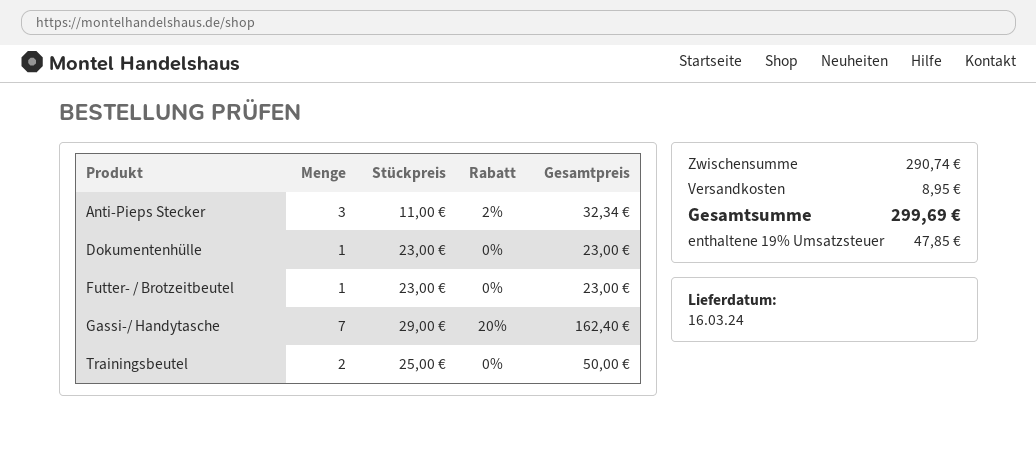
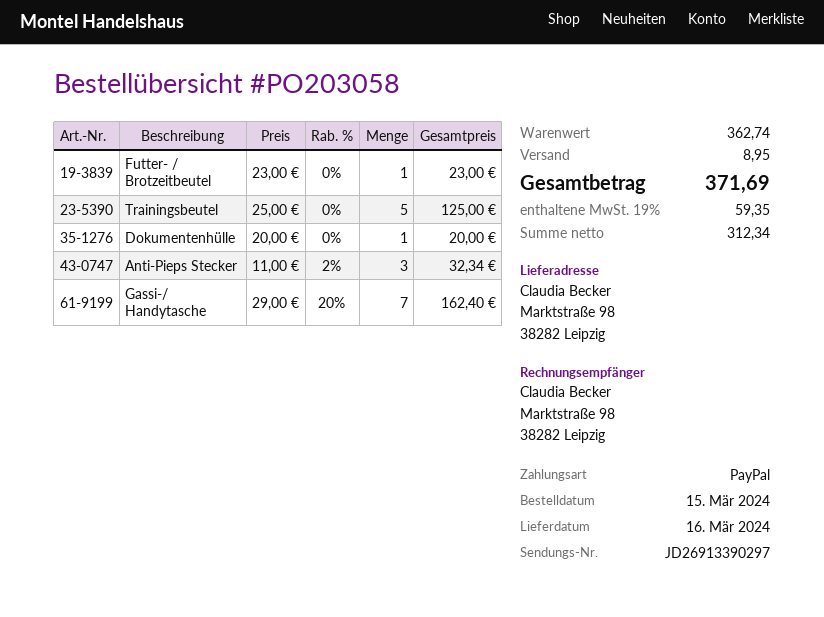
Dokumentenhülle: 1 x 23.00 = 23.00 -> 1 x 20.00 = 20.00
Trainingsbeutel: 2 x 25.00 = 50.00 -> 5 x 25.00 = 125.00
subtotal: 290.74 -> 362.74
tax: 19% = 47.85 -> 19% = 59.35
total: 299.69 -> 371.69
◆ ◆ ◆ ◆ ◆ ◆ ◆
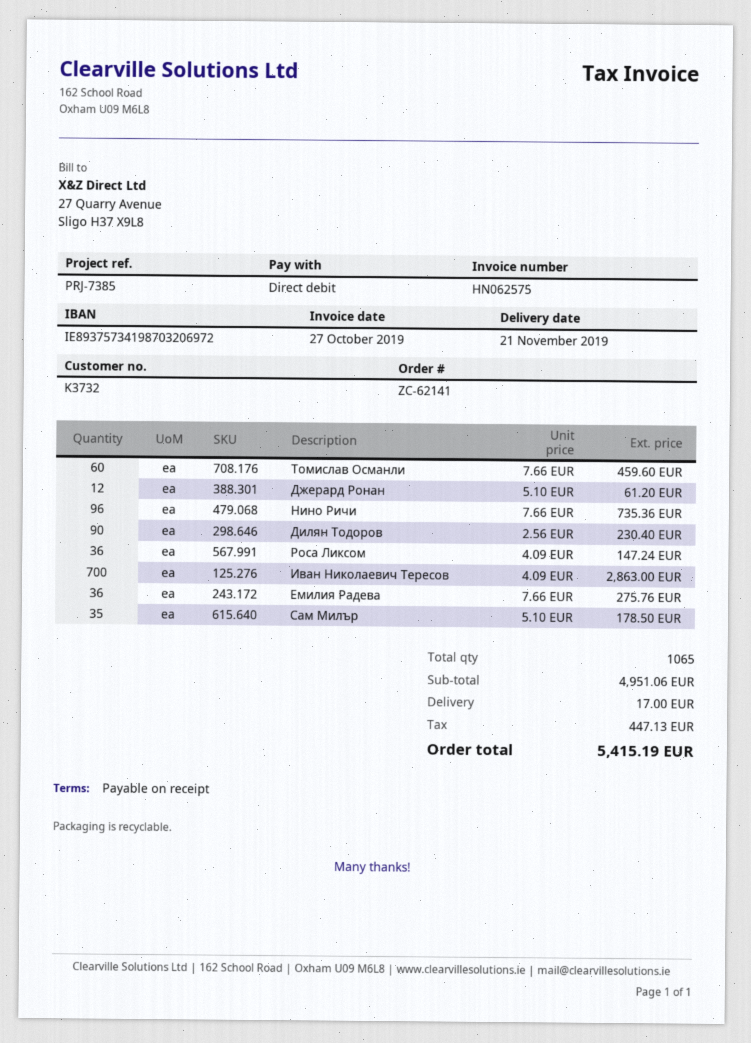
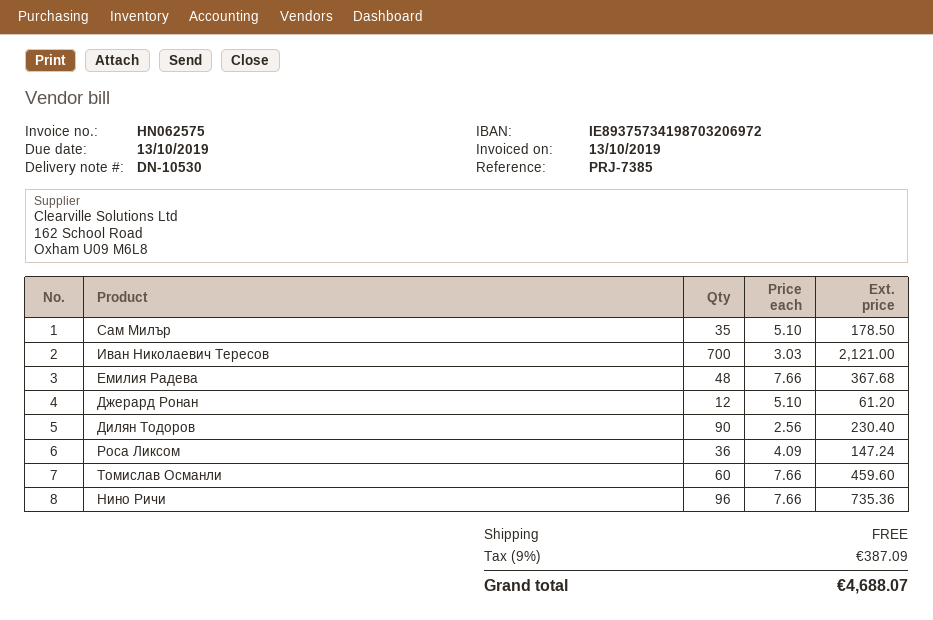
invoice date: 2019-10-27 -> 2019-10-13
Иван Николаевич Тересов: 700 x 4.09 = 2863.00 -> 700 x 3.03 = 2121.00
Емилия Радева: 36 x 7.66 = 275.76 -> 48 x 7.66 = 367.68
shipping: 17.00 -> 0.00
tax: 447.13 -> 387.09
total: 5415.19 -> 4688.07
◆ ◆ ◆ ◆ ◆ ◆ ◆
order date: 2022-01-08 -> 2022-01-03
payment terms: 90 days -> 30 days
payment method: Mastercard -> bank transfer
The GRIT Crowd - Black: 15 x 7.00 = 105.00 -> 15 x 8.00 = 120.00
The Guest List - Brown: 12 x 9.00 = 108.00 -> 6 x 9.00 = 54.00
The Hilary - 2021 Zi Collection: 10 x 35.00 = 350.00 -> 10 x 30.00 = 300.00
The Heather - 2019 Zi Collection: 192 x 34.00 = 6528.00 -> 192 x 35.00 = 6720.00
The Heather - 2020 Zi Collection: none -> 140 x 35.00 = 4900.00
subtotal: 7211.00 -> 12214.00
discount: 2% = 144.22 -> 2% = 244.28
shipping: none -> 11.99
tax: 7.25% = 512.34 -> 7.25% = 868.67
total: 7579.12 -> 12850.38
◆ ◆ ◆ ◆ ◆ ◆ ◆
EXERCISE INSTRUCTIONS:
Extract exactly and only the lines above from the line containing "Dokumentenhülle: 1 x" through the line containing "total: 299.69 -> 371.69", both end lines included.

REPLY:
Dokumentenhülle: 1 x 23.00 = 23.00 -> 1 x 20.00 = 20.00
Trainingsbeutel: 2 x 25.00 = 50.00 -> 5 x 25.00 = 125.00
subtotal: 290.74 -> 362.74
tax: 19% = 47.85 -> 19% = 59.35
total: 299.69 -> 371.69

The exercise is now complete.